• What you have to do
Only the lines from the top of the records below through the line containing "height: 32px; padding: 0" should be printed, exactly and without pictures.

[Web interface edit records]
========

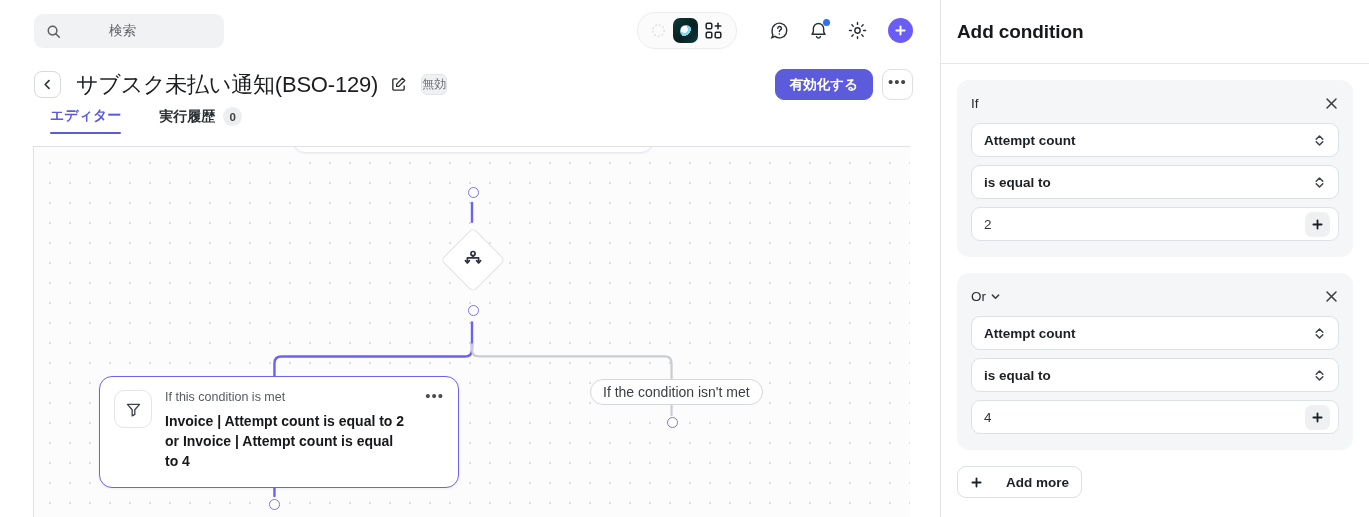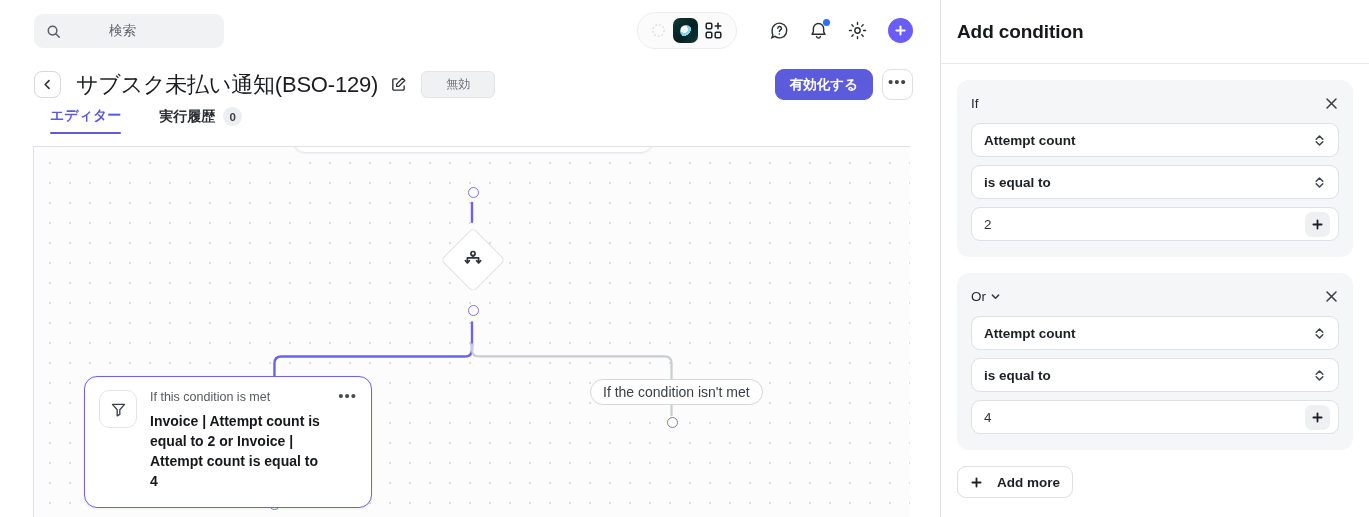--- a/index.html
+++ b/index.html
@@ -64,7 +64,7 @@
   .ptitle { font-size: 22px; font-weight: 400; color: #1b1d20; margin-left: 15px; letter-spacing: -.2px; white-space: nowrap; }
   .edit-ico { width: 17px; height: 17px; color: #2c3035; margin-left: 12px; }
   .badge-off {
-    margin-left: 14px; height: 27px; padding: 0 24px; border-radius: 6px;
+    margin-left: 14px; height: 21px; padding: 0 0; border-radius: 6px;
     background: #f0f1f3; border: 1px solid #e2e4e7; color: #6d7177;
     font-size: 12px; display: flex; align-items: center;
   }

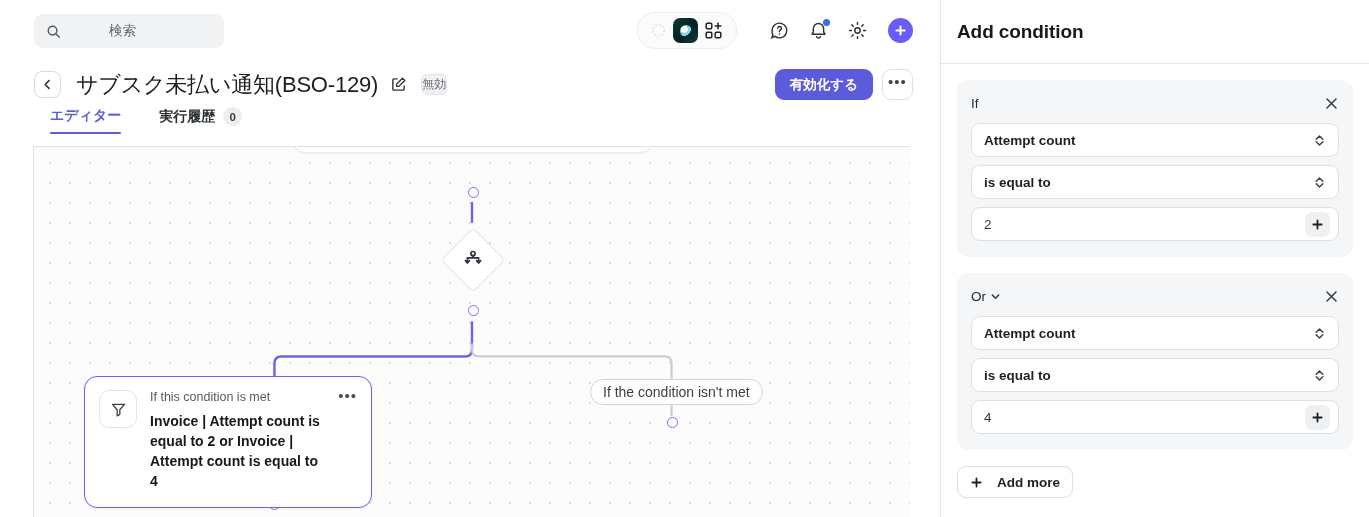--- a/index.html
+++ b/index.html
@@ -136,7 +136,7 @@
 
   
   .cond-card {
-    position: absolute; left: 50px; top: 229px; width: 288px;
+    position: absolute; left: 65px; top: 229px; width: 360px;
     background: #fff; border: 1.6px solid #6b62ef; border-radius: 13px;
     padding: 13px 28px 16px 14px; display: flex; gap: 13px;
     box-shadow: 0 1px 3px rgba(16,24,40,.06);

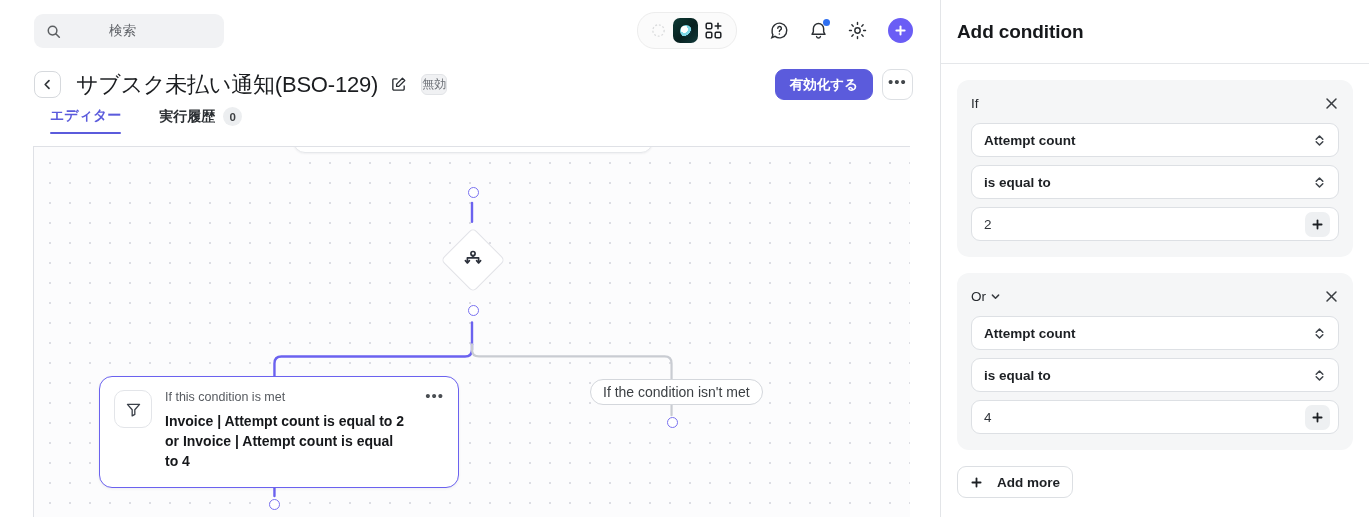--- a/index.html
+++ b/index.html
@@ -192,7 +192,7 @@
 
   .addmore {
     height: 32px; padding: 0 12px; border-radius: 9px; background: #fff; border: 1px solid #dcdfe3;
-    display: inline-flex; align-items: center; gap: 14px; font-size: 13.5px; font-weight: 700; color: #1d2024;
+    display: inline-flex; align-items: center; gap: 23px; font-size: 13.5px; font-weight: 700; color: #1d2024;
   }
   .addmore .p { width: 13px; height: 13px; }
 </style>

========

• Exercise response
--- a/index.html
+++ b/index.html
@@ -64,7 +64,7 @@
   .ptitle { font-size: 22px; font-weight: 400; color: #1b1d20; margin-left: 15px; letter-spacing: -.2px; white-space: nowrap; }
   .edit-ico { width: 17px; height: 17px; color: #2c3035; margin-left: 12px; }
   .badge-off {
-    margin-left: 14px; height: 27px; padding: 0 24px; border-radius: 6px;
+    margin-left: 14px; height: 21px; padding: 0 0; border-radius: 6px;
     background: #f0f1f3; border: 1px solid #e2e4e7; color: #6d7177;
     font-size: 12px; display: flex; align-items: center;
   }

--- a/index.html
+++ b/index.html
@@ -136,7 +136,7 @@
 
   
   .cond-card {
-    position: absolute; left: 50px; top: 229px; width: 288px;
+    position: absolute; left: 65px; top: 229px; width: 360px;
     background: #fff; border: 1.6px solid #6b62ef; border-radius: 13px;
     padding: 13px 28px 16px 14px; display: flex; gap: 13px;
     box-shadow: 0 1px 3px rgba(16,24,40,.06);

--- a/index.html
+++ b/index.html
@@ -192,7 +192,7 @@
 
   .addmore {
     height: 32px; padding: 0 12px; border-radius: 9px; background: #fff; border: 1px solid #dcdfe3;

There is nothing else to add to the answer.